BEGIN INPUT FOR THIS TASK

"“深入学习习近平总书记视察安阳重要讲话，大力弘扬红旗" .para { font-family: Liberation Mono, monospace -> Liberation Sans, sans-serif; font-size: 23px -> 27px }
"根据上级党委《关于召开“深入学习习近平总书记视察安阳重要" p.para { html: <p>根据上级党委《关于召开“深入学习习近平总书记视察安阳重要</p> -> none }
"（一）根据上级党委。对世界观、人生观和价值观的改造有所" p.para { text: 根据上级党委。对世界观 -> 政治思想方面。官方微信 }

END INPUT FOR THIS TASK
BEGIN INPUT FOR THIS TASK

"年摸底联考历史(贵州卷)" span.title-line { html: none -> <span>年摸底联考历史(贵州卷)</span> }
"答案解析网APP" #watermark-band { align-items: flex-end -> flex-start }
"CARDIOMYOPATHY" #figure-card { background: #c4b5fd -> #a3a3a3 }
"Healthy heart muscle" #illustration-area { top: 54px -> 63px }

END INPUT FOR THIS TASK
BEGIN INPUT FOR THIS TASK

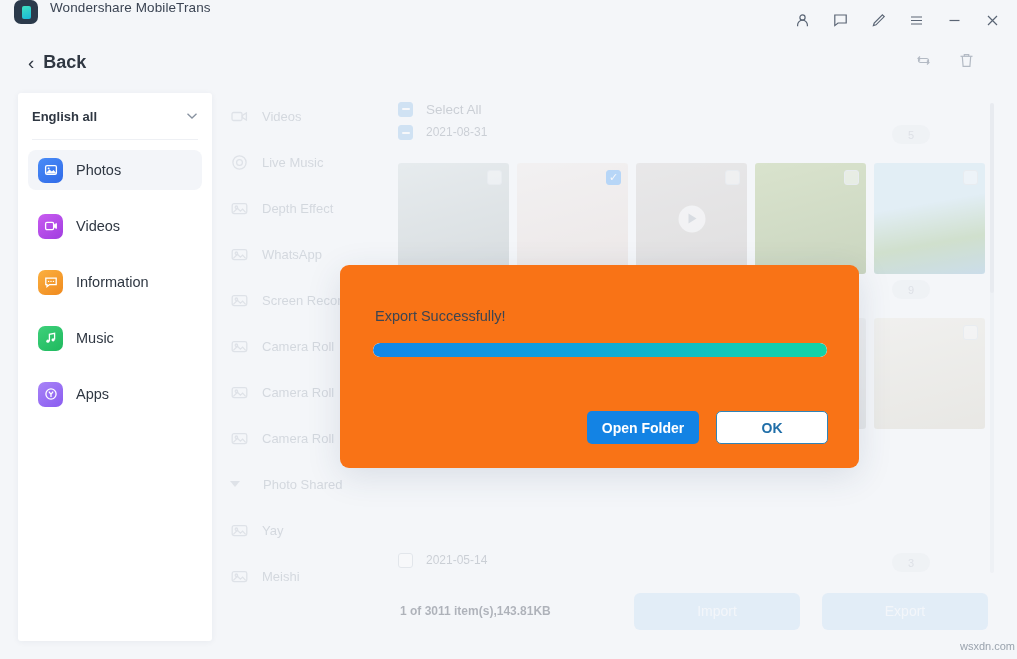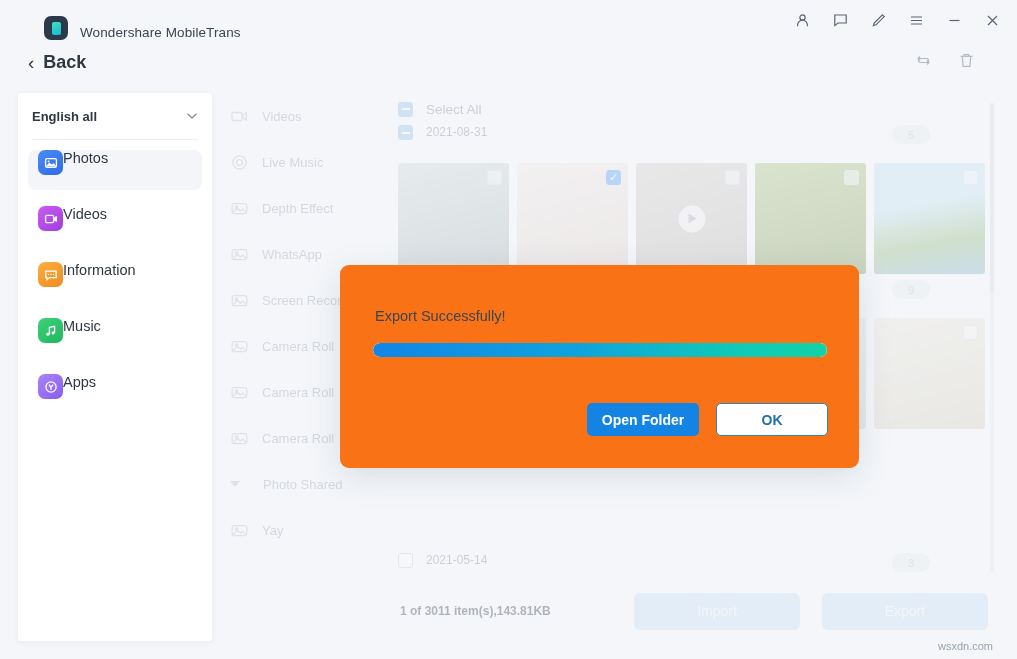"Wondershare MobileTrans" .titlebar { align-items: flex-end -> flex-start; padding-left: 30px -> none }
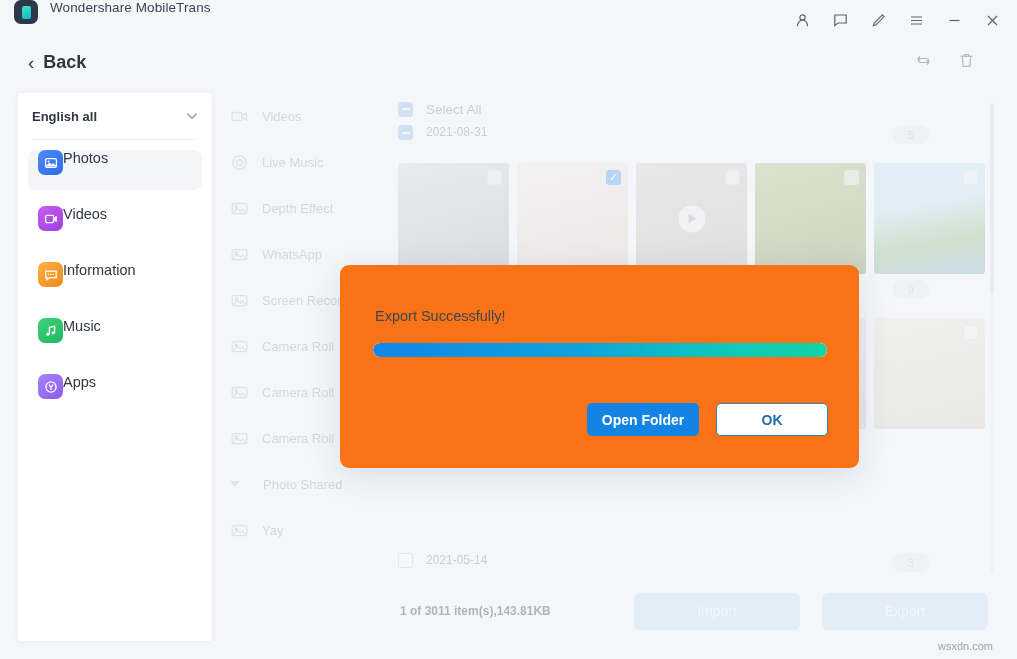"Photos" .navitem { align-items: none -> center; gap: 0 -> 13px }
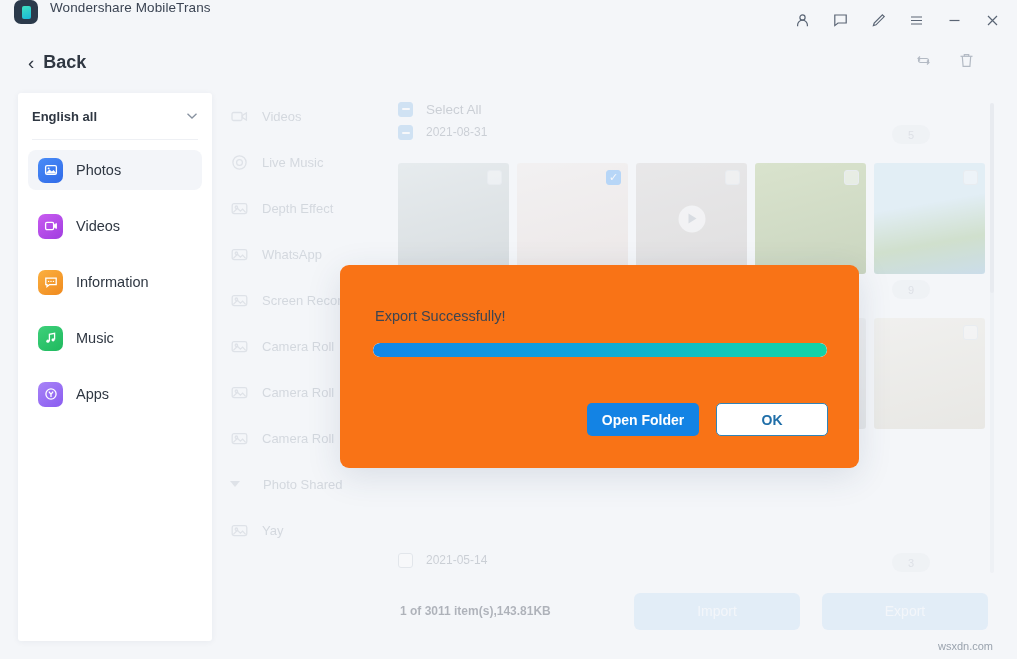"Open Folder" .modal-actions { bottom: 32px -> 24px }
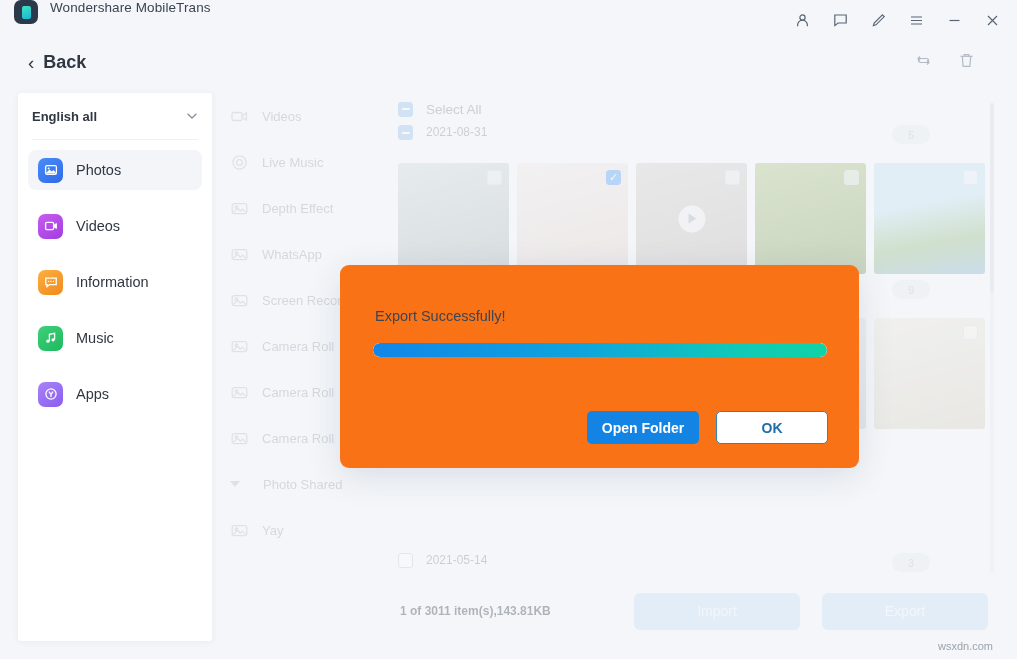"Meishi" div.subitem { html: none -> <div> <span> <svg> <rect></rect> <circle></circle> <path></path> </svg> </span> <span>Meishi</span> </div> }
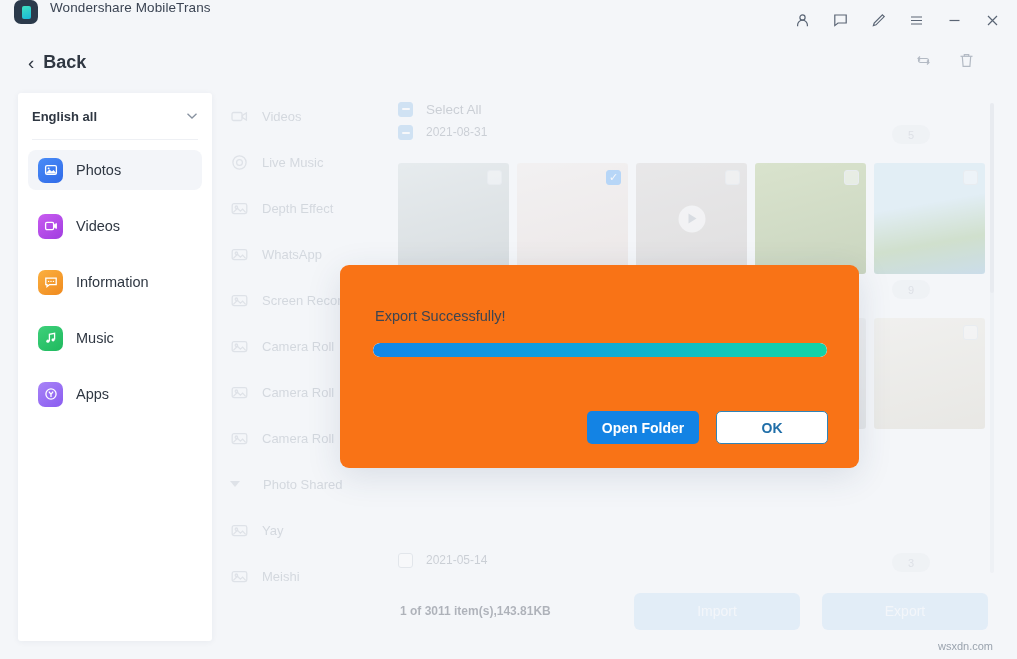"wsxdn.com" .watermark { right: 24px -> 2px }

END INPUT FOR THIS TASK

**EXERCISE DIRECTIONS**
Could you restate word for word the lines above, from the one that contains "Liberation Mono, monospace" through the one that contains "text: 根据上级党委。对世界观 ->", and no others?

**ANSWER TO THIS EXERCISE**
"“深入学习习近平总书记视察安阳重要讲话，大力弘扬红旗" .para { font-family: Liberation Mono, monospace -> Liberation Sans, sans-serif; font-size: 23px -> 27px }
"根据上级党委《关于召开“深入学习习近平总书记视察安阳重要" p.para { html: <p>根据上级党委《关于召开“深入学习习近平总书记视察安阳重要</p> -> none }
"（一）根据上级党委。对世界观、人生观和价值观的改造有所" p.para { text: 根据上级党委。对世界观 -> 政治思想方面。官方微信 }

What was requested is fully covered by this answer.